7.2 Decision Networks
Previously we learned about game trees and algorithms such as minimax and expectimax, which we used to determine optimal actions that maximized our expected utility. Then in the fifth note, we discussed Bayes’ nets and how we can use evidence we know to run probabilistic inference to make predictions. Now we’ll discuss a combination of both Bayes’ nets and expectimax known as a decision network that we can use to model the effect of various actions on utilities based on an overarching graphical probabilistic model. Let’s dive right in with the anatomy of a decision network:
- Chance nodes - Chance nodes in a decision network behave identically to Bayes’ nets. Each outcome in a chance node has an associated probability, which can be determined by running inference on the underlying Bayes’ net it belongs to. We’ll represent these with ovals.
- Action nodes - Action nodes are nodes that we have complete control over; they’re nodes representing a choice between any of a number of actions which we have the power to choose from. We’ll represent action nodes with rectangles.
- Utility nodes - Utility nodes are children of some combination of action and chance nodes. They output a utility based on the values taken on by their parents, and are represented as diamonds in our decision networks.

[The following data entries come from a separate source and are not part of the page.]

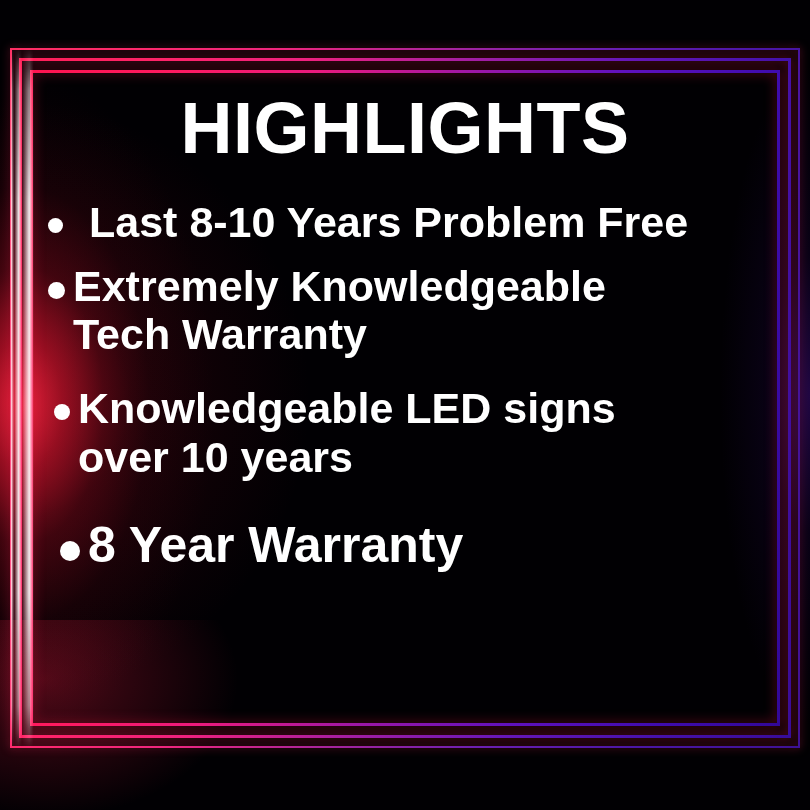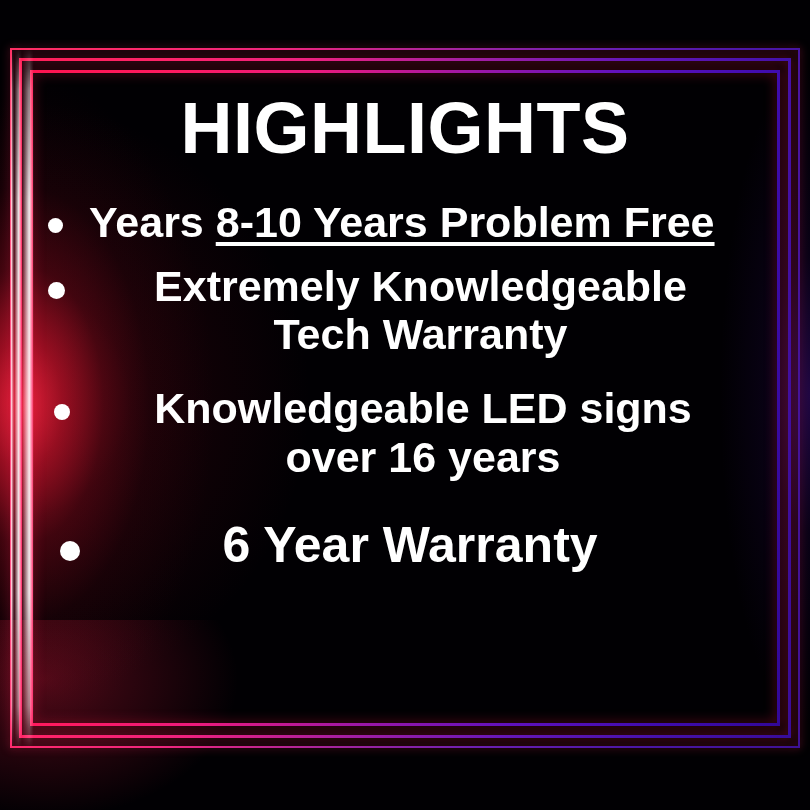--- a/index.html
+++ b/index.html
@@ -251,7 +251,7 @@
 
       <li class="bullet-row row-1">
         <span class="bullet-dot"></span>
-        <span class="bullet-text"><span>Years </span><span class="u">8-10 Years Problem Free</span></span>
+        <span class="bullet-text"><span>Last </span><span class="u">8-10 Years Problem Free</span></span>
       </li>
 
       <li class="bullet-row row-2">

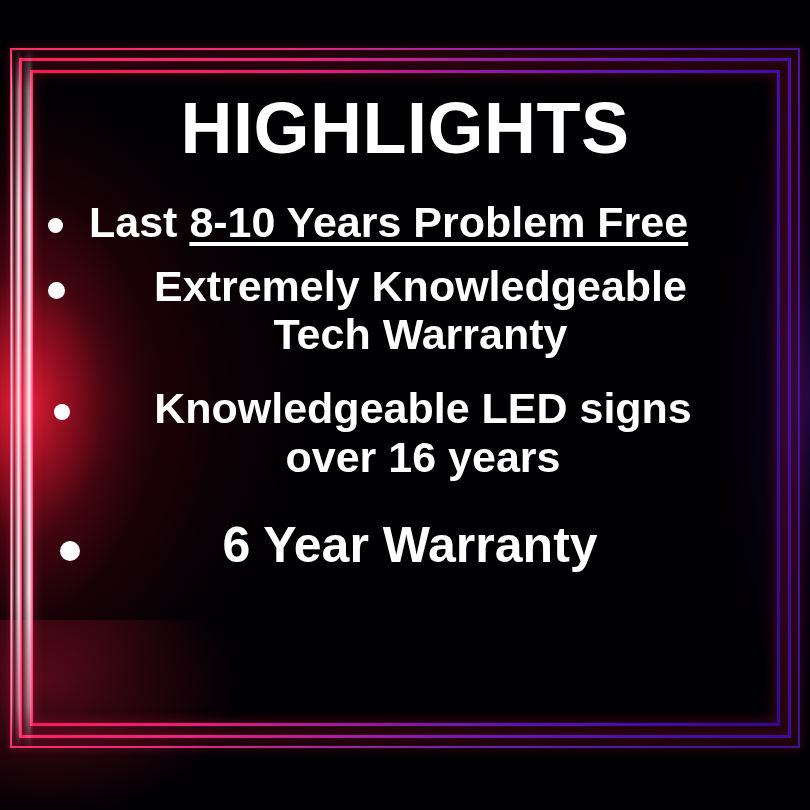--- a/index.html
+++ b/index.html
@@ -212,7 +212,7 @@
     padding-right: 8px;
   }
 
-  .u { text-decoration: underline; text-underline-offset: 5px; }
+  .u { text-underline-offset: 5px; }
 
   
   .row-1 .bullet-dot { margin-top: 20px; margin-left: 14px; }

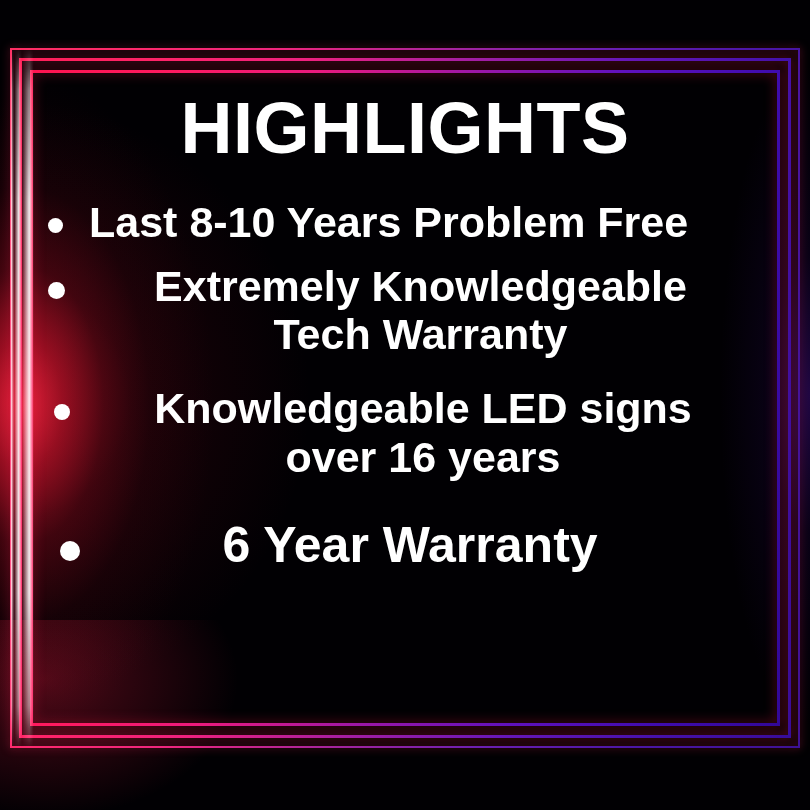--- a/index.html
+++ b/index.html
@@ -208,7 +208,6 @@
     font-size: 43px;
     font-weight: 700;
     line-height: 1.12;
-    text-align: center;
     padding-right: 8px;
   }
 

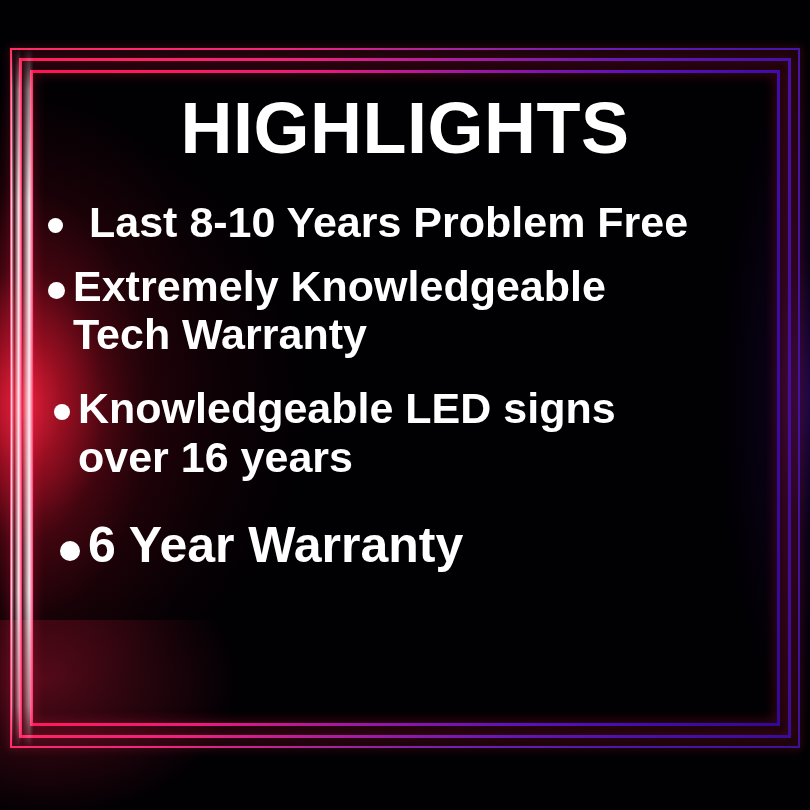--- a/index.html
+++ b/index.html
@@ -260,7 +260,7 @@
 
       <li class="bullet-row row-3">
         <span class="bullet-dot"></span>
-        <span class="bullet-text"><span>Knowledgeable LED signs</span><br><span>over 16 years</span></span>
+        <span class="bullet-text"><span>Knowledgeable LED signs</span><br><span>over 10 years</span></span>
       </li>
 
       <li class="bullet-row row-4">

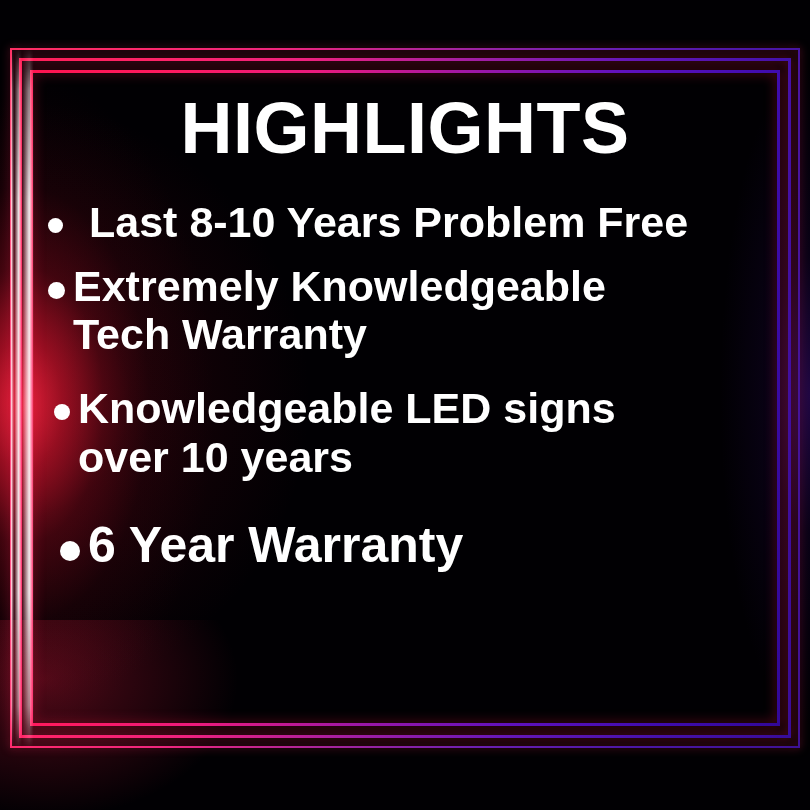--- a/index.html
+++ b/index.html
@@ -265,7 +265,7 @@
 
       <li class="bullet-row row-4">
         <span class="bullet-dot"></span>
-        <span class="bullet-text">6 Year Warranty</span>
+        <span class="bullet-text">8 Year Warranty</span>
       </li>
 
     </ul>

Consider a situation when you’re deciding whether or not to take an umbrella when you’re leaving for class in the morning, and you know there’s a forecasted 30% chance of rain. Should you take the umbrella? If there was an 80% chance of rain, would your answer change? This situation is ideal for modeling with a decision network, and we do it as follows:
As we’ve done throughout this course with the various modeling techniques and algorithms we’ve discussed, our goal with decision networks is again to select the action which yields the maximum expected utility (MEU). This can be done with a fairly straightforward and intuitive procedure:
- Start by instantiating all evidence that’s known, and run inference to calculate the posterior probabilities of all chance node parents of the utility node into which the action node feeds.
-
Go through each possible action and compute the expected utility of taking that action given the posterior probabilities computed in the previous step. The expected utility of taking an action \(a\) given evidence \(e\) and \(n\) chance nodes is computed with the following formula:
\[EU(a \mid e) = \sum_{x_1, ..., x_n}P(x_1, ..., x_n \mid e)U(a, x_1, ..., x_n)\]where each \(x_i\) represents a value that the \(i^{th}\) chance node can take on. We simply take a weighted sum over the utilities of each outcome under our given action with weights corresponding to the probabilities of each outcome.

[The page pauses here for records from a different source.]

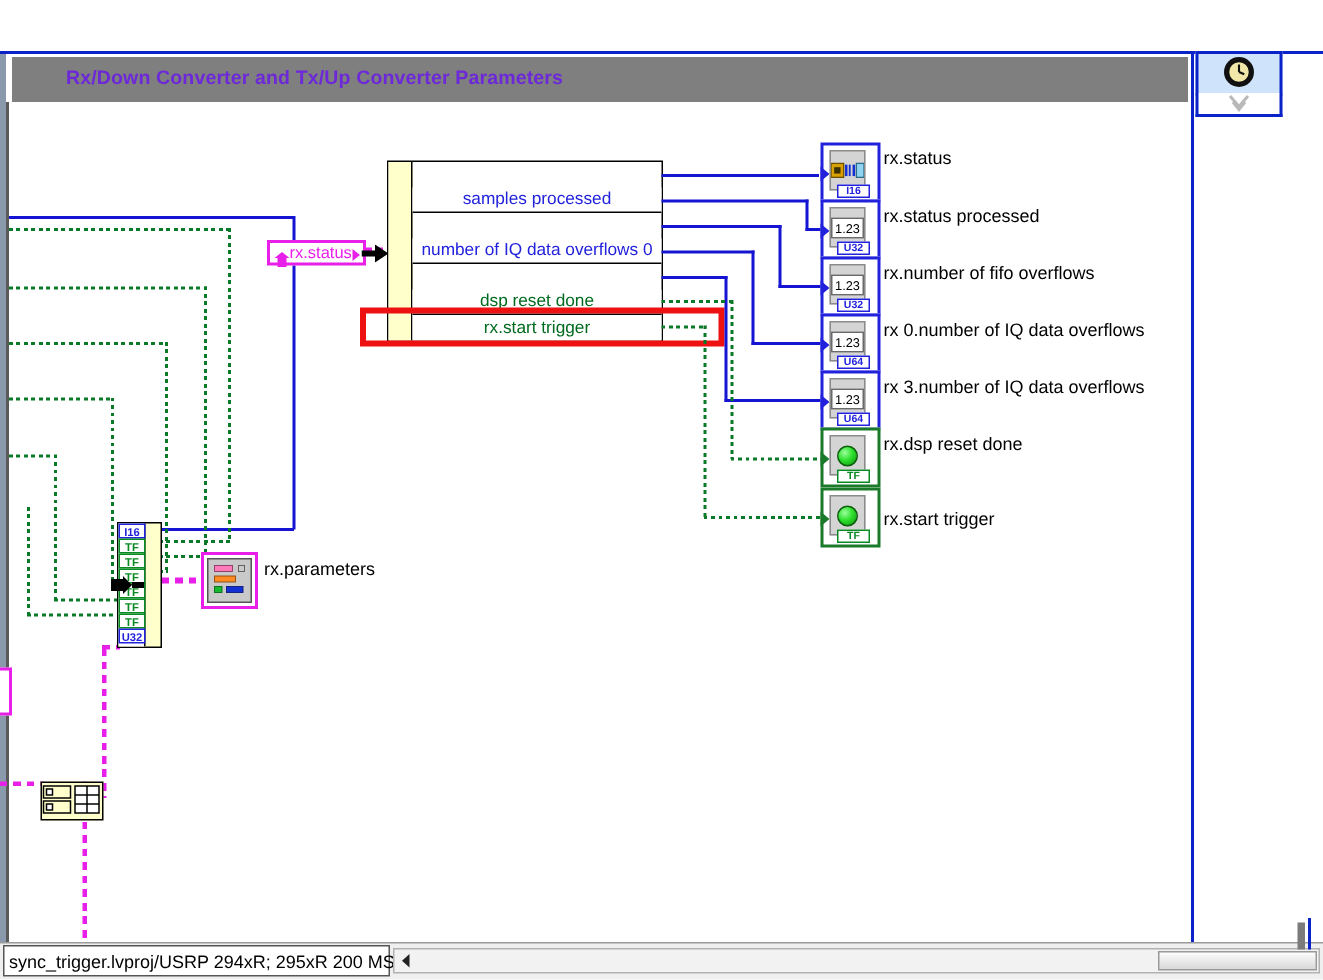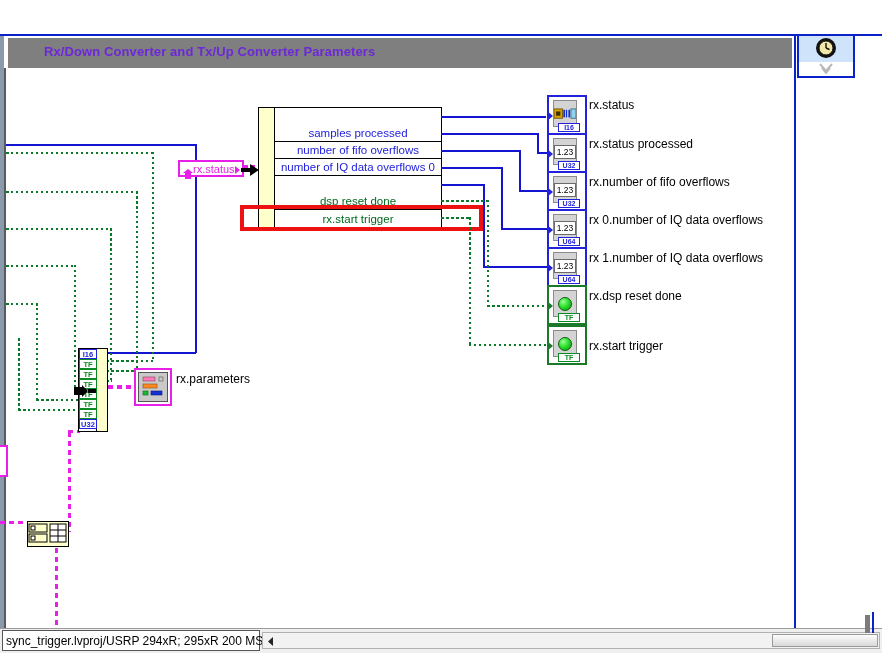--- a/index.html
+++ b/index.html
@@ -274,7 +274,6 @@
   <div class="abs" id="unbundle"></div>
   <div class="abs" id="unbundle-left"></div>
   <div class="ub-row num" style="top:125px;">samples processed</div>
-  <div class="ub-row num" style="top:142px;">number of fifo overflows</div>
   <div class="ub-row num" style="top:159px;">number of IQ data overflows 0</div>
   <div class="ub-row bool" style="top:193px;">dsp reset done</div>
   <div class="ub-row bool last" style="top:210px;">rx.start trigger</div>

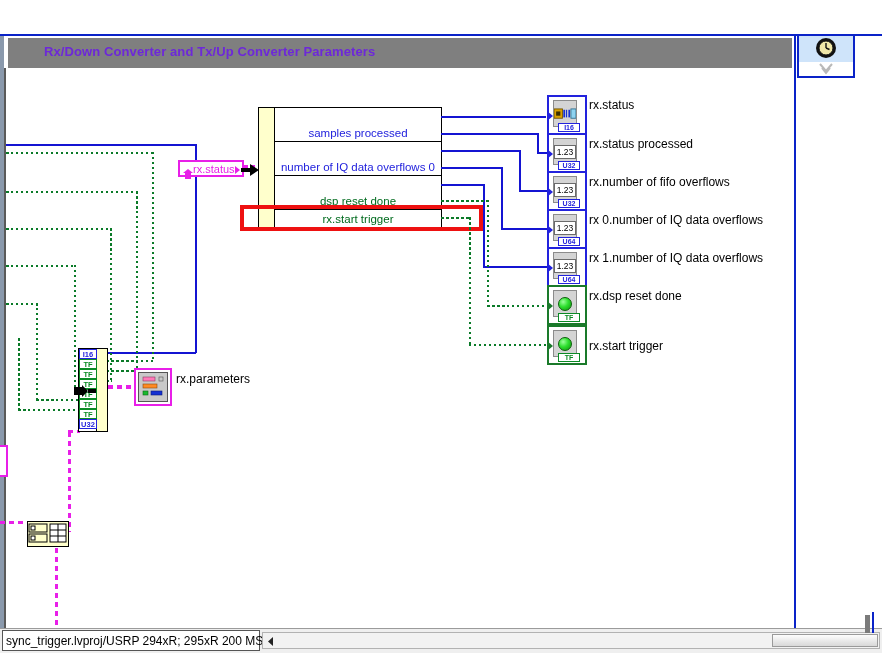--- a/index.html
+++ b/index.html
@@ -356,7 +356,7 @@
     </div>
     <div class="ind-type n">U64</div>
   </div>
-  <div class="ind-label" style="left:589px;top:251px;">rx 1.number of IQ data overflows</div>
+  <div class="ind-label" style="left:589px;top:251px;">rx 3.number of IQ data overflows</div>
 
   <div class="ind bool" style="left:547px;top:285px;">
     <div class="ind-arrow b"></div>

- Finally, select the action which yielded the highest utility to get the MEU.
Let’s see how this actually looks by calculating the optimal action (should we leave or take our umbrella) for our weather example, using both the conditional probability table for weather given a bad weather forecast (forecast is our evidence variable) and the utility table given our action and the weather:
Note that we have omitted the inference computation for the posterior probabilities $P(W \mid F = \text{bad})$, but we could compute these using any of the inference algorithms we discussed for Bayes Nets. Instead, here we simply assume the above table of posterior probabilities for $P(W \mid F = \text{bad})$ as given. Going through both our actions and computing expected utilities yields:
\[\begin{aligned} EU(\text{leave} \mid \text{bad}) &= \sum_{w}P(w \mid \text{bad})U(\text{leave}, w) \\ &= 0.34 \cdot 100 + 0.66 \cdot 0 = \boxed{34} \\ EU(\text{take} \mid \text{bad}) &= \sum_{w}P(w \mid \text{bad})U(\text{take}, w) \\ &= 0.34 \cdot 20 + 0.66 \cdot 70 = \boxed{53} \end{aligned}\]All that’s left to do is take the maximum over these computed utilities to determine the MEU:
\[MEU(F = \text{bad}) = \max_aEU(a \mid \text{bad}) = \boxed{53}\]The action that yields the maximum expected utility is take, and so this is the action recommended to us by the decision network. More formally, the action that yields the MEU can be determined by taking the argmax over expected utilities.
7.2.1 Outcome Trees
We mentioned at the start of this note that decision networks involved some expectimax-esque elements, so let’s discuss what exactly that means. We can unravel the selection of an action corresponding to the one that maximizes expected utility in a decision network as an outcome tree. Our weather forecast example from above unravels into the following outcome tree:
The root node at the top is a maximizer node, just like in expectimax, and is controlled by us. We select an action, which takes us to the next level in the tree, controlled by chance nodes. At this level, chance nodes resolve to different utility nodes at the final level with probabilities corresponding to the posterior probabilities derived from probabilistic inference run on the underlying Bayes’ net. What exactly makes this different from vanilla expectimax? The only real difference is that for outcome trees we annotate our nodes with what we know at any given moment (inside the curly braces).